The 2011 World Junior Figure Skating Championships was an international figure skating competition during the 2010–11 season. Commonly called "World Juniors" and "Junior Worlds", the event crowned the World Junior Champions in the disciplines of men's singles, ladies' singles, pair skating, and ice dancing.

The event took place in Gangneung, South Korea from 28 February to 6 March 2011. It was a qualification event for the figure skating events at the 2012 Winter Youth Olympics.

Qualification
The competition was open to skaters from ISU Member Nations who were at least 13 but not 19—or 21 for male pair skaters and ice dancers—before July 1, 2010, in their place of birth.

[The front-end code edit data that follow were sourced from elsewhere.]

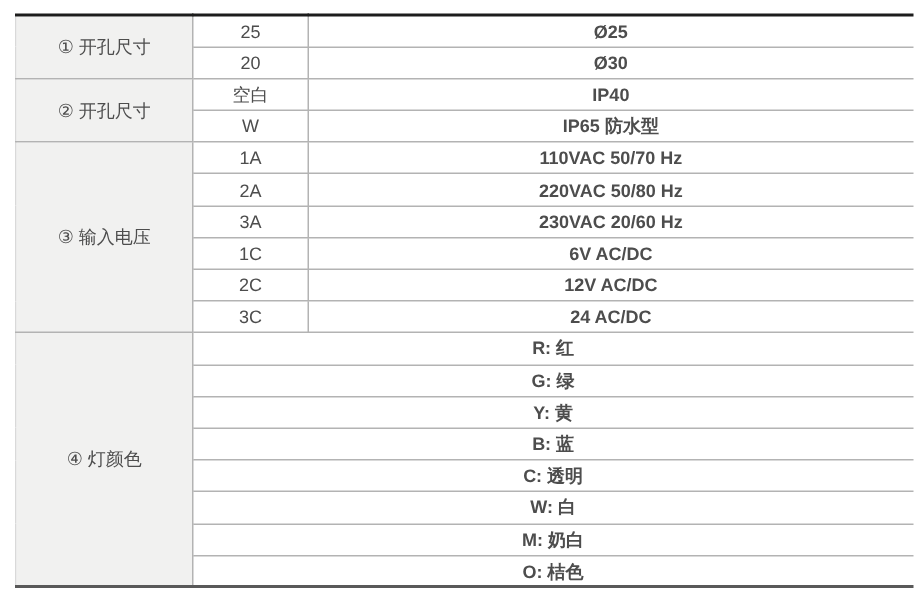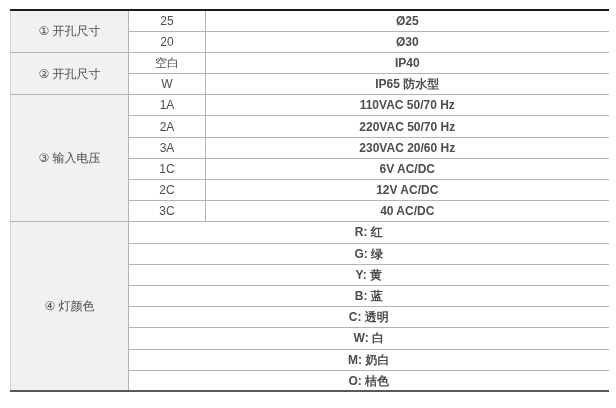"220VAC 50/70 Hz" td.value-cell { text: 50/70 -> 50/80 }
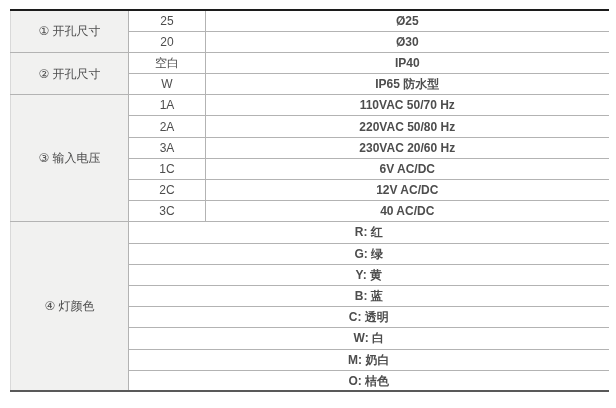"40 AC/DC" td.value-cell { text: 40 -> 24 }
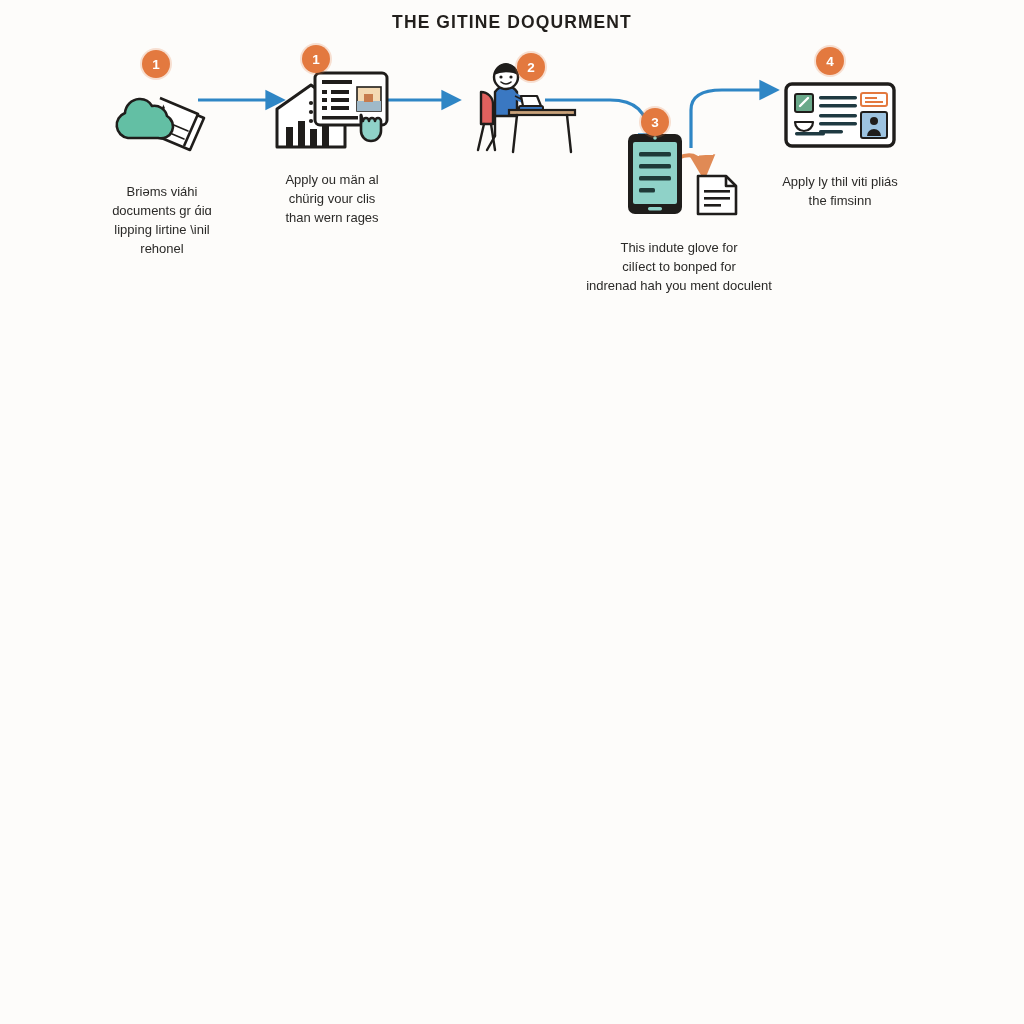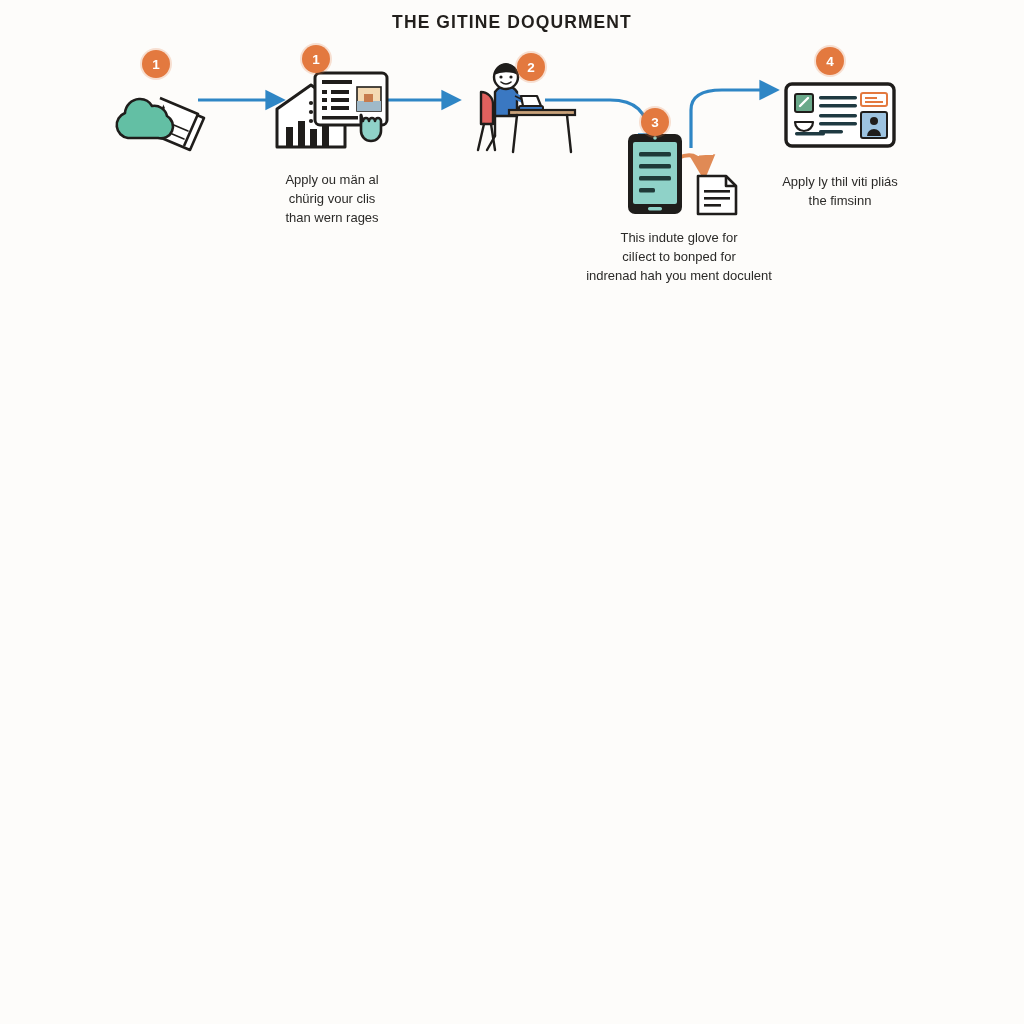"Briəms viáhi" div.caption { html: none -> <div> <div>Briəms viáhi</div> <div>documents gr ɑ́iɑ</div> <div>lipping lirtine \inil</div> <div>rehonel</div> </div> }
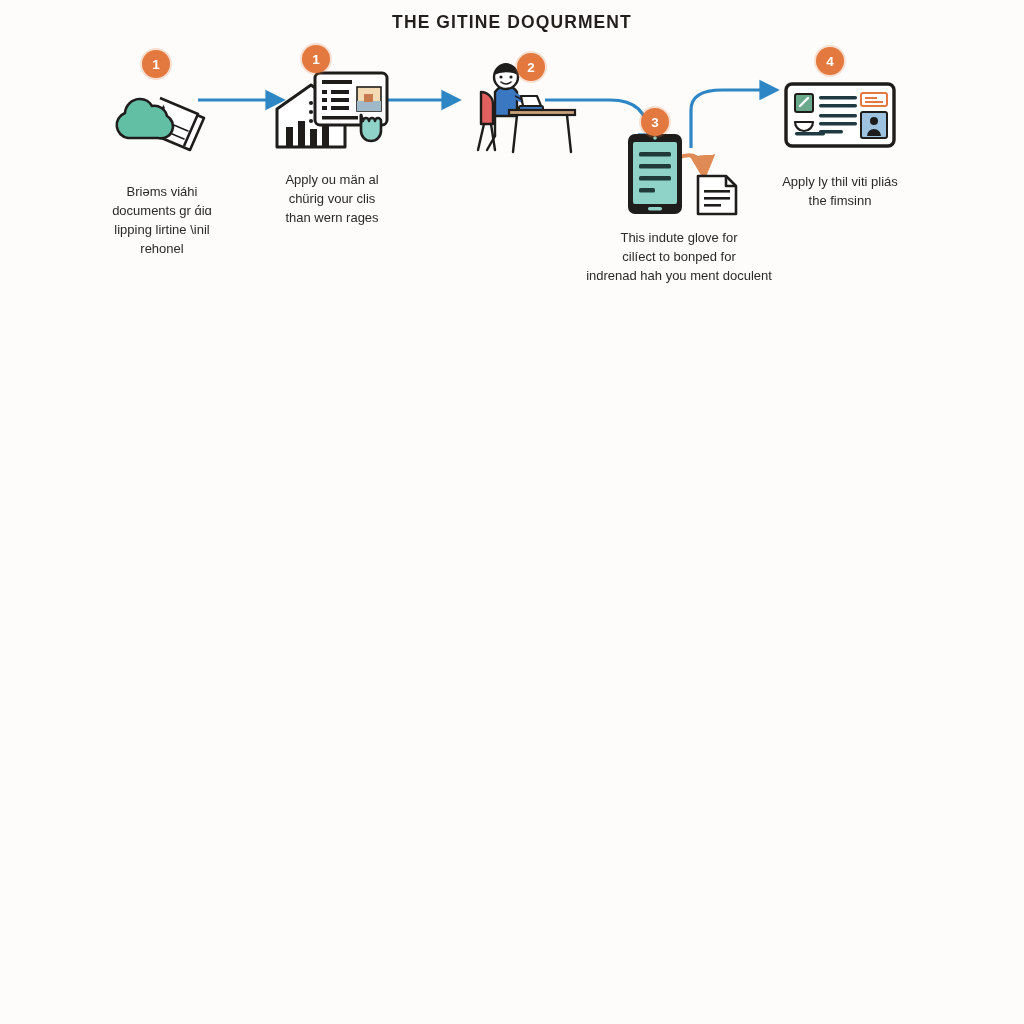"This indute glove for" div.caption { margin-top: 8px -> 18px }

National associations selected their entries according to their own criteria.

The term "Junior" in ISU competition refers to age, not skill level. Skaters may remain age-eligible for Junior Worlds even after competing nationally and internationally at the senior level. At junior events, the ISU requires that all programs conform to junior-specific rules regarding program length, jumping passes, types of elements, etc.

Number of entries per discipline
Based on the results of the 2010 World Junior Championships, the ISU allowed each country one to three entries per discipline. Countries which qualified more than one entry in a discipline:

If not listed above, one entry was allowed.
 Kazakhstan declined second spot in men's singles competition.
 China declined two spots in the pairs competition.
 Japan declined two spots in the pairs competition.
 Italy declined second spot in the ice dance competition.

Entries
201 athletes from 48 countries participated in this edition.

Overview
China's Sui Wenjing / Han Cong won the pairs' title for the second year in a row. Switching their 2010 placements, Russia's Ksenia Stolbova / Fedor Klimov took the silver medal and Japan's Narumi Takahashi / Mervin Tran the bronze.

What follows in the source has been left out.